# Matrix similarity transformation

1. May 20, 2012

### sharks

1. The problem statement, all variables and given/known data
For a 3x3 matrix A, i know the eigenvalues and their corresponding 3 eigenvectors.

Define a matrix P such that $PAP^{-1}$ is a diagonal matrix.

2. Relevant equations
Similarity transformation formula: $D=P^{-1}AP$ where D is the diagonal matrix containing the eigenvalues as its trace elements.

3. The attempt at a solution
The 3 eigenvectors form a 3x3 matrix P.
The problem is that i've learned the formula to be: $D=P^{-1}AP$
But what is being asked here is: $PAP^{-1}$

I've re-arranged the matrix, $D=P^{-1}AP$, into: $PDP^{-1}=IAI$ which gives $PDP^{-1}=A$ but i have no idea what to do next.

2. May 20, 2012

### Karamata

Well, you can transponse left and right sides of $D=P^{-1}AP$, notice that $D = D^T$

3. May 20, 2012

### sharks

Hi Karamata
I don't understand what you mean.
$$D^T=PAP^{-1}?$$What would P be then?

4. May 20, 2012

### spamiam

If you have $D = P^{-1} A P$, then let $Q = P^{-1}$. Do you see why this gives you the result you want?

5. May 20, 2012

### sharks

If $Q = P^{-1}$ then does $Q^{-1} = P$? If yes, then $D=QAQ^{-1}$? Is there any proof for it?
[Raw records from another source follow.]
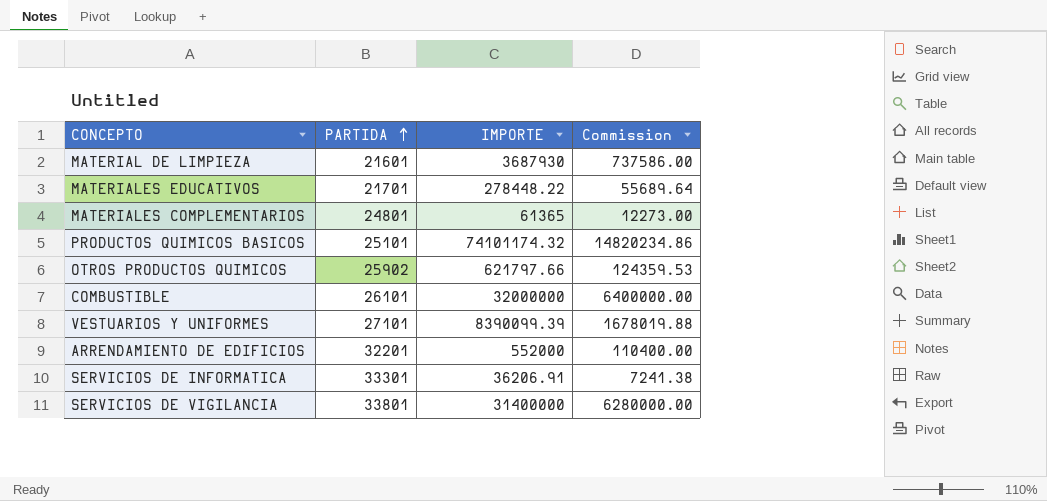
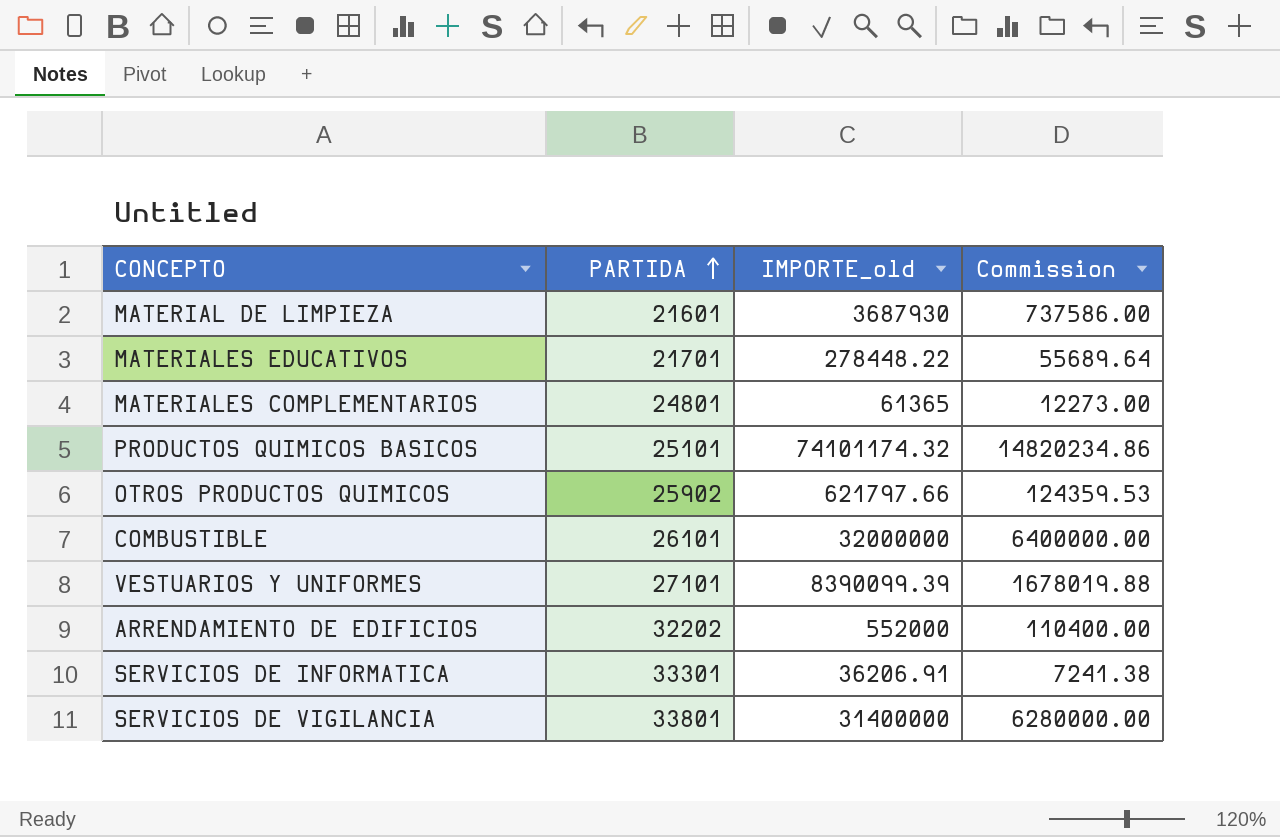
column name: IMPORTE -> IMPORTE_old
ARRENDAMIENTO DE EDIFICIOS | PARTIDA: 32201 -> 32202

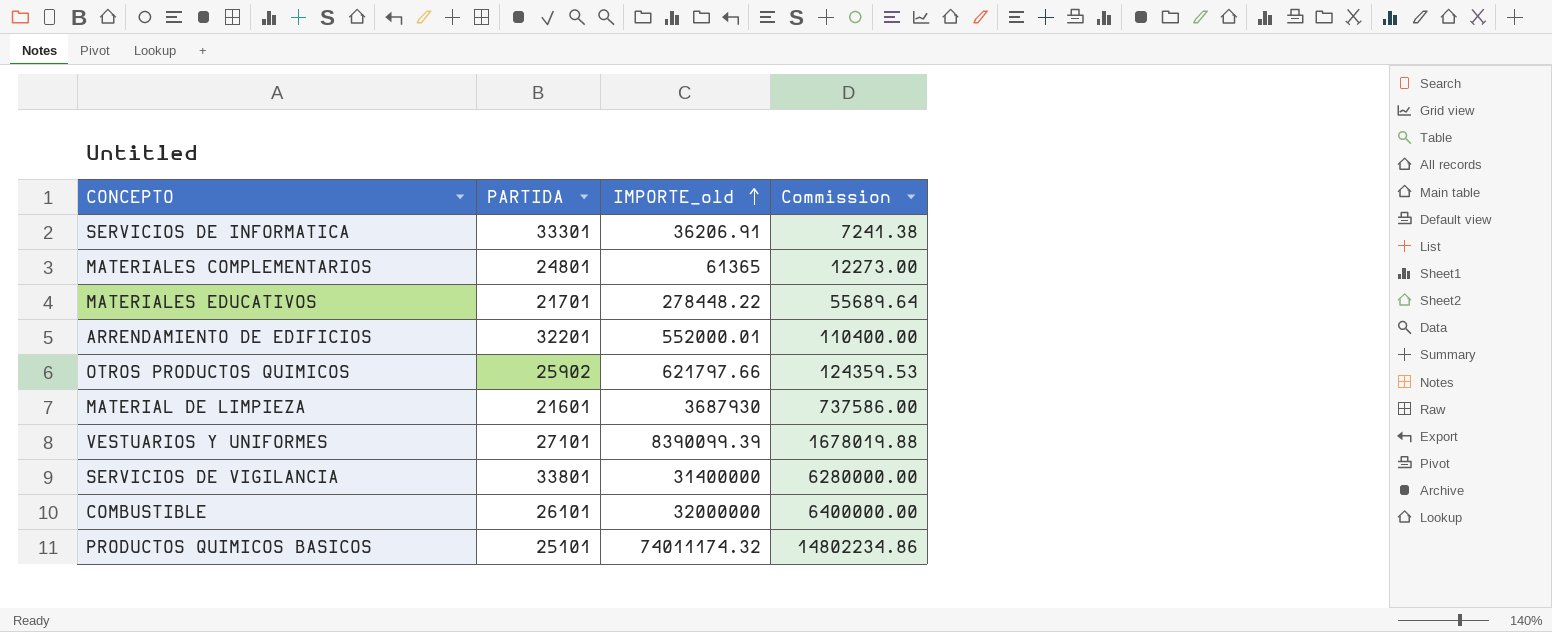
row order: PARTIDA ascending -> IMPORTE_old ascending
ARRENDAMIENTO DE EDIFICIOS | PARTIDA: 32202 -> 32201
ARRENDAMIENTO DE EDIFICIOS | IMPORTE_old: 552000 -> 552000.01
PRODUCTOS QUIMICOS BASICOS | IMPORTE_old: 74101174.32 -> 74011174.32
PRODUCTOS QUIMICOS BASICOS | Commission: 14820234.86 -> 14802234.86

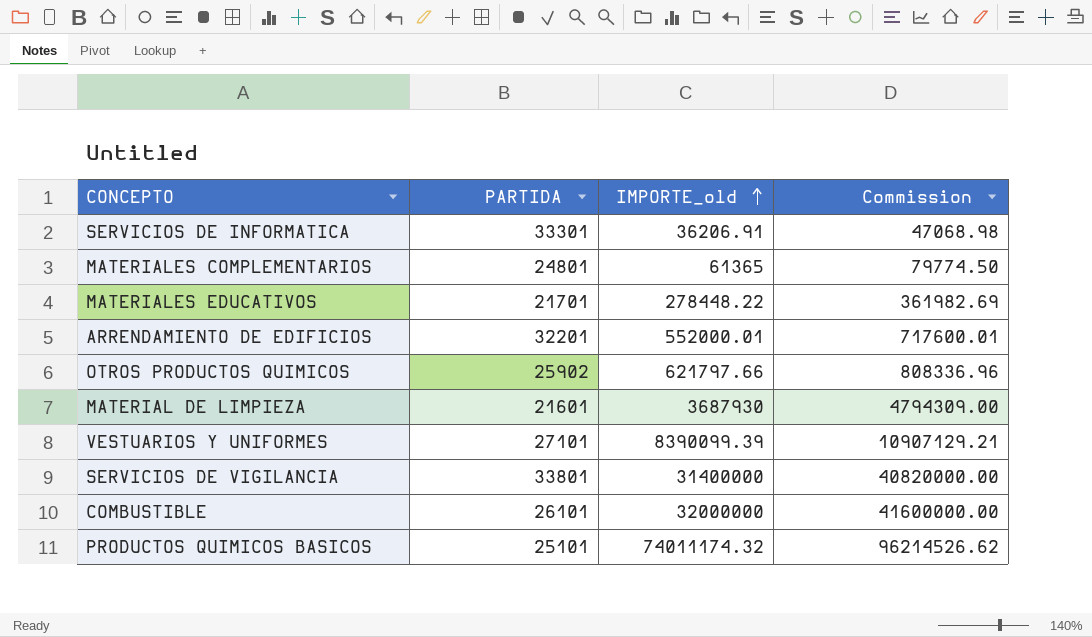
column Commission | formula: [IMPORTE_old] * 0.2 -> [IMPORTE_old] * 1.3

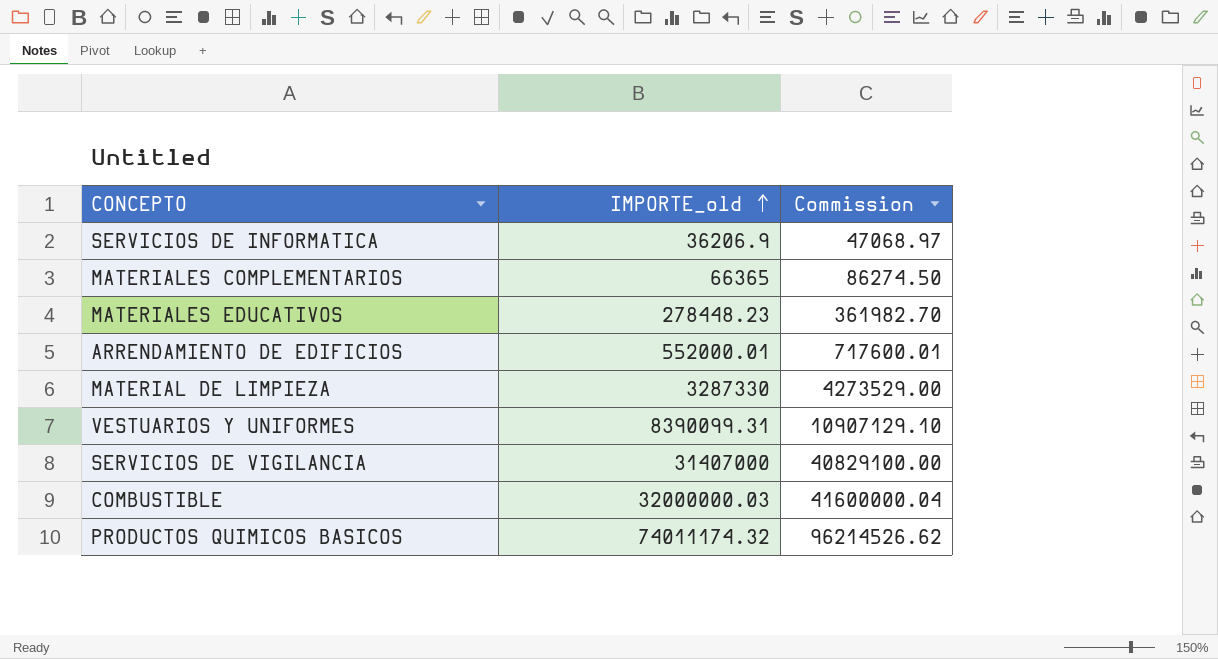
column PARTIDA | position: 2 -> none
row OTROS PRODUCTOS QUIMICOS: 25902 | 621797.66 | 808336.96 -> none
SERVICIOS DE INFORMATICA | IMPORTE_old: 36206.91 -> 36206.9
SERVICIOS DE INFORMATICA | Commission: 47068.98 -> 47068.97
MATERIALES COMPLEMENTARIOS | IMPORTE_old: 61365 -> 66365
MATERIALES COMPLEMENTARIOS | Commission: 79774.50 -> 86274.50
MATERIALES EDUCATIVOS | IMPORTE_old: 278448.22 -> 278448.23
MATERIALES EDUCATIVOS | Commission: 361982.69 -> 361982.70
MATERIAL DE LIMPIEZA | IMPORTE_old: 3687930 -> 3287330
MATERIAL DE LIMPIEZA | Commission: 4794309.00 -> 4273529.00
VESTUARIOS Y UNIFORMES | IMPORTE_old: 8390099.39 -> 8390099.31
VESTUARIOS Y UNIFORMES | Commission: 10907129.21 -> 10907129.10
SERVICIOS DE VIGILANCIA | IMPORTE_old: 31400000 -> 31407000
SERVICIOS DE VIGILANCIA | Commission: 40820000.00 -> 40829100.00
COMBUSTIBLE | IMPORTE_old: 32000000 -> 32000000.03
COMBUSTIBLE | Commission: 41600000.00 -> 41600000.04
I'm not convinced. In that case, what would be the matrix Q?

6. May 20, 2012

### spamiam

Proving $(Q^{-1})^{-1} = Q$ is easy. What's the definition of the inverse of a matrix?
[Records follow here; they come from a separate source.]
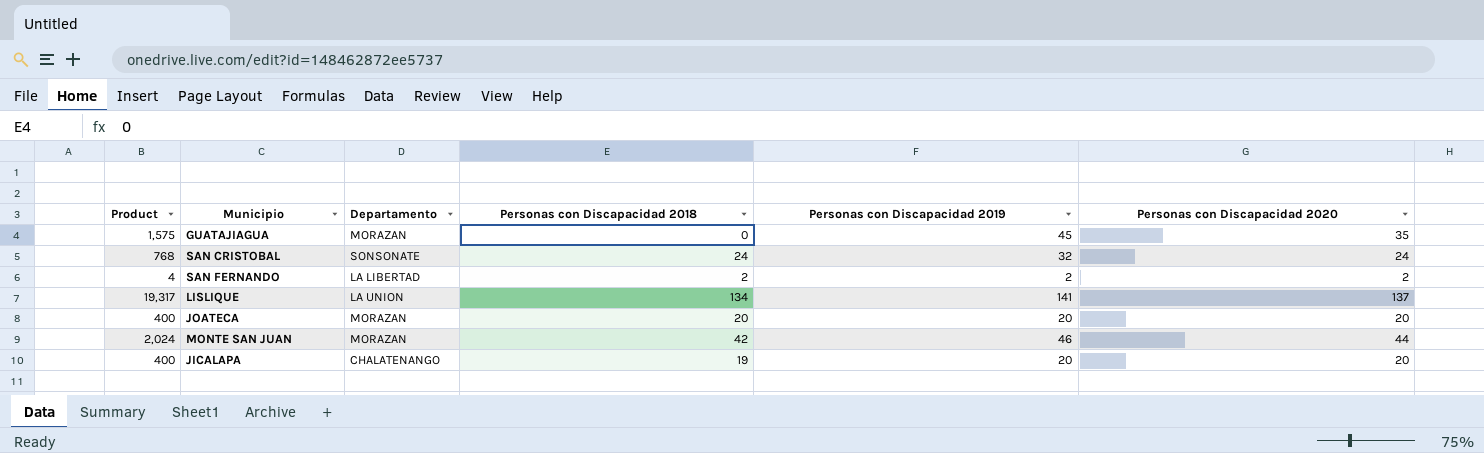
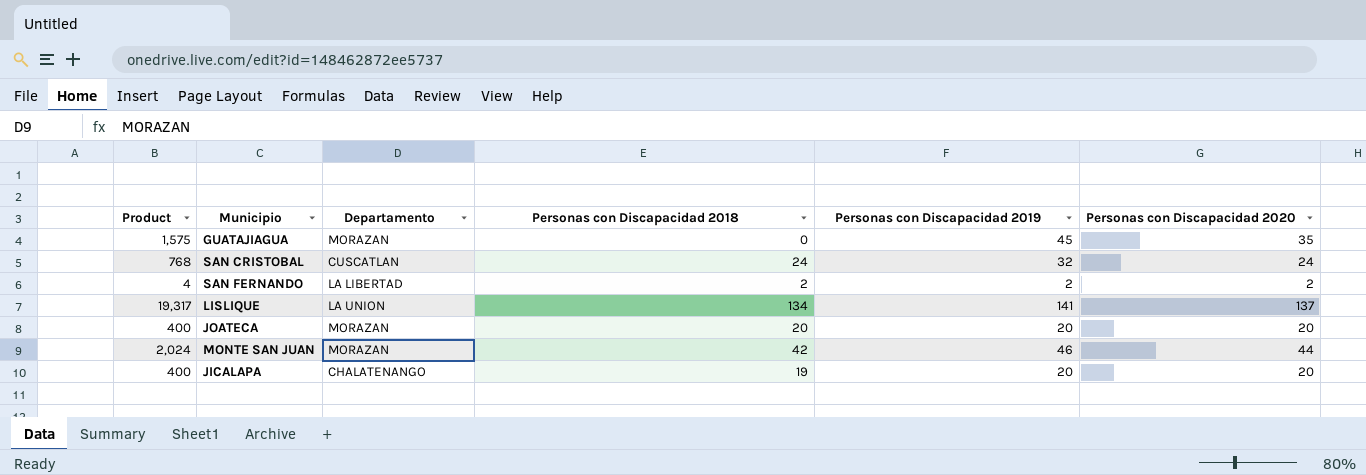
SAN CRISTOBAL | Departamento: SONSONATE -> CUSCATLAN

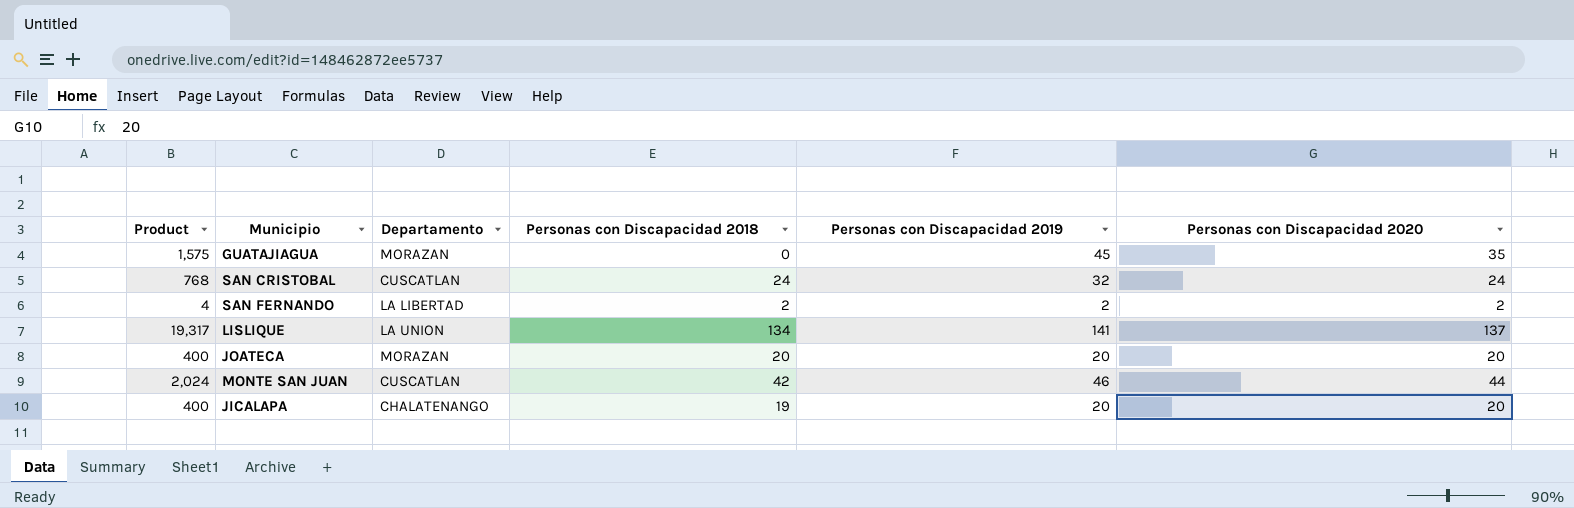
MONTE SAN JUAN | Departamento: MORAZAN -> CUSCATLAN

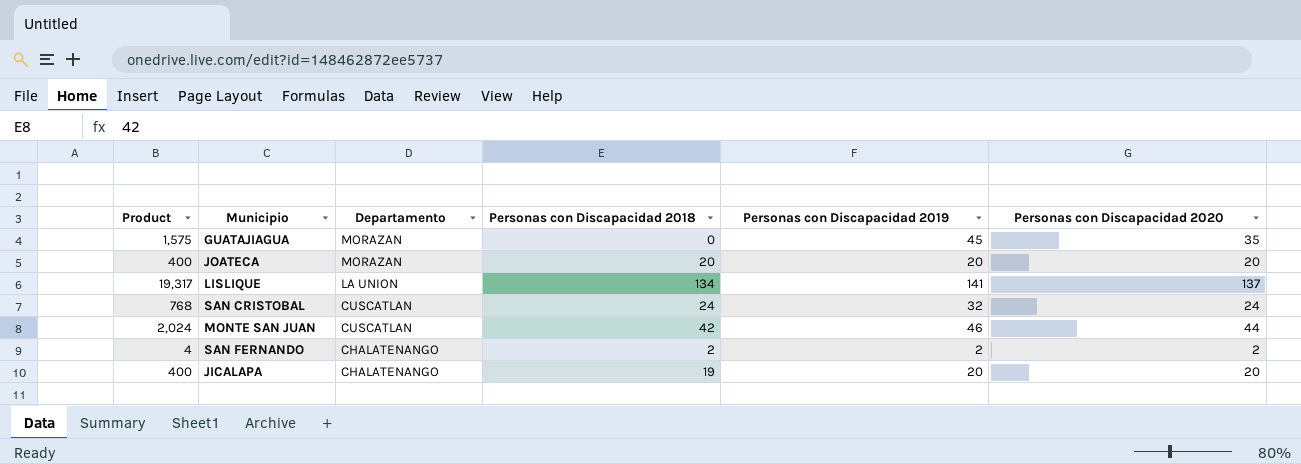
row order: none -> Departamento descending
SAN FERNANDO | Departamento: LA LIBERTAD -> CHALATENANGO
Well Q would be the inverse of the matrix P! :P Seriously though, if you have $D = P^{-1} A P$ or equivalently $PD = AP$ then what must the columns of P be? Think about eigenvectors.

7. May 20, 2012

### sharks

OK, i think i understand the idea here.

Let $Q = P^{-1}$, then $Q^{-1} = P$ and the problem changes to $D=Q^{-1}AQ$, which corresponds to the standard form for the diagonal, D. Here, Q is the matrix of all 3 eigenvectors, and D is the diagonal matrix with the eigenvalues as its trace elements. Now, i need to find P, where $P=Q^{-1}$. Is there an easier way to find $Q^{-1}$ other than finding the adjoint matrix of Q and its determinant?
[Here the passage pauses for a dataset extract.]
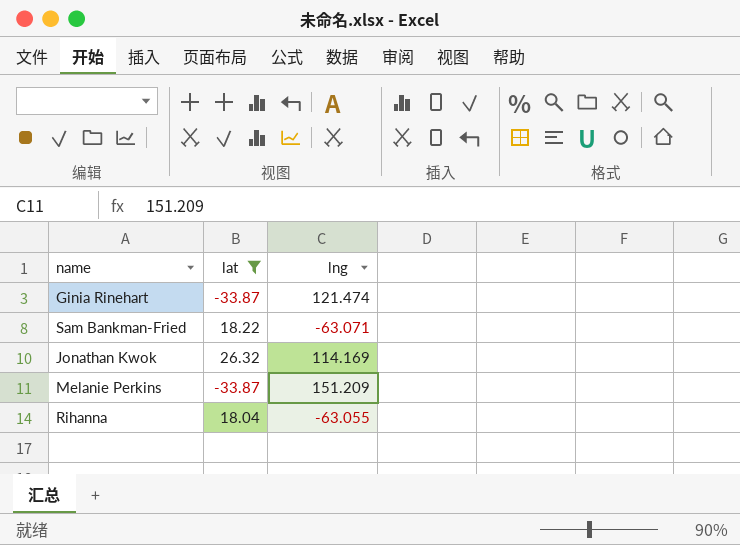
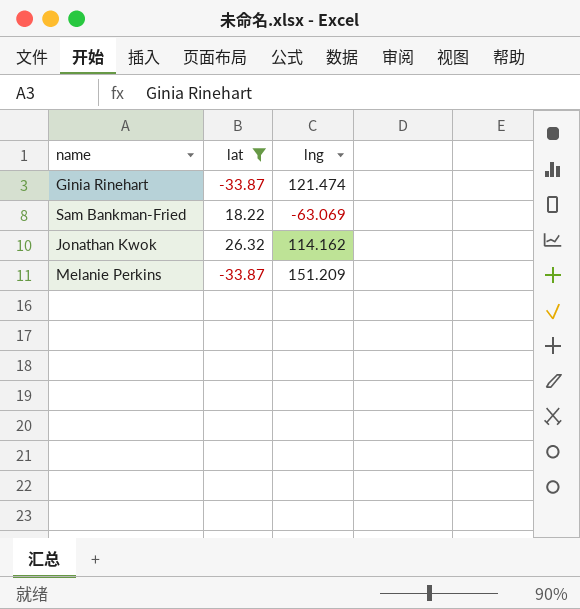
row Rihanna: 18.04 | -63.055 -> none
Sam Bankman-Fried | lng: -63.071 -> -63.069
Jonathan Kwok | lng: 114.169 -> 114.162

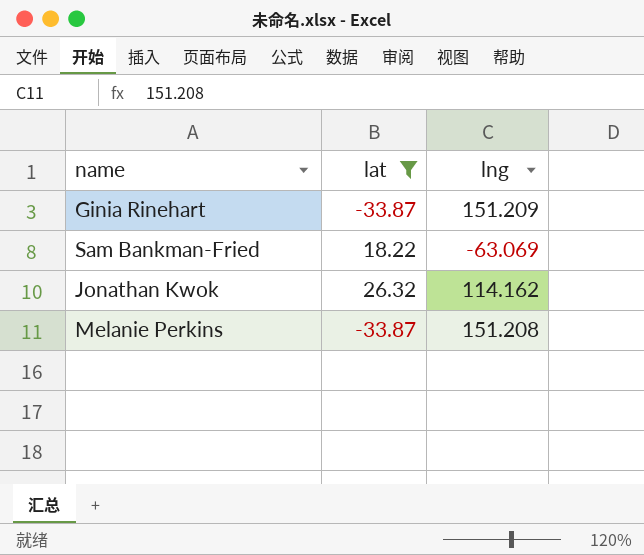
Ginia Rinehart | lng: 121.474 -> 151.209
Melanie Perkins | lng: 151.209 -> 151.208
Instead of using this formula to find $Q^{-1}$: $\frac{1}{|Q|}adj(Q)$

I'm thinking it might be easier to derive it from: $D=Q^{-1}AQ$ but i have no idea how.

Last edited: May 20, 2012
8. May 20, 2012

### spamiam

Don't you mean $D = Q A Q^{-1}$?
Right, except I think $Q^{-1}$ would be the matrix whose columns are the eigenvectors of A. Try writing out what PD = AP tells you in terms of the columns of P:
$$PD = \begin{pmatrix} | & | & | \\ P_1 & P_2 & P_3 \\ | & | & | \end{pmatrix} \begin{pmatrix} \lambda_1 & 0 & 0 \\ 0 & \lambda_2 & 0 \\ 0 & 0 & \lambda_3 \end{pmatrix}= \cdots$$
$$AP = A \begin{pmatrix} | & | & | \\ P_1 & P_2 & P_3 \\ | & | & | \end{pmatrix} = \cdots$$

9. May 20, 2012

### sharks

I think you misunderstood the problem:
So, $D=Q^{-1}AQ$ and Q is the matrix of eigenvectors of A.

10. May 20, 2012

### spamiam

Since you already know the eigenvalues and eigenvectors, just put them in a matrix and invert it using whatever method you prefer. You can use Cramer's rule, the equation for which you've listed below, or write the augemented matrix P|I and then row-reduce the left-hand side to the identity.

I don't see any shortcut using the equation $D = Q A Q^{-1}$. Certainly you know what $Q^{-1}$ must be, but I think you just have to calculate its inverse as usual.

Edit: I think we're confusing each other about what P is and what Q is. I took P to be as in the similarity formula you listed in the OP, $D = P^{-1} A P$, which would then make $Q = P^{-1}$ the solution you're looking for.

11. May 20, 2012

### sharks

I know. So, if i find $Q^{-1}$ then i'll know the required matrix P. According to my calculations:
$$Q^{-1}= \begin{bmatrix}-1 & 0 & -2 \\ 1 & 1 & 3 \\ -1 & -1 & -2\end{bmatrix}$$
I tested the answer and got $QQ^{-1}=I$

Thanks for the help.

12. May 20, 2012

### spamiam

Great! And just to make sure, you might want to calculate $P A P^{-1}$ and verify that you get the diagonal matrix D. And if it doesn't give you D, then I've succeeded in confusing you and you should see if $P^{-1} A P$ works! :tongue: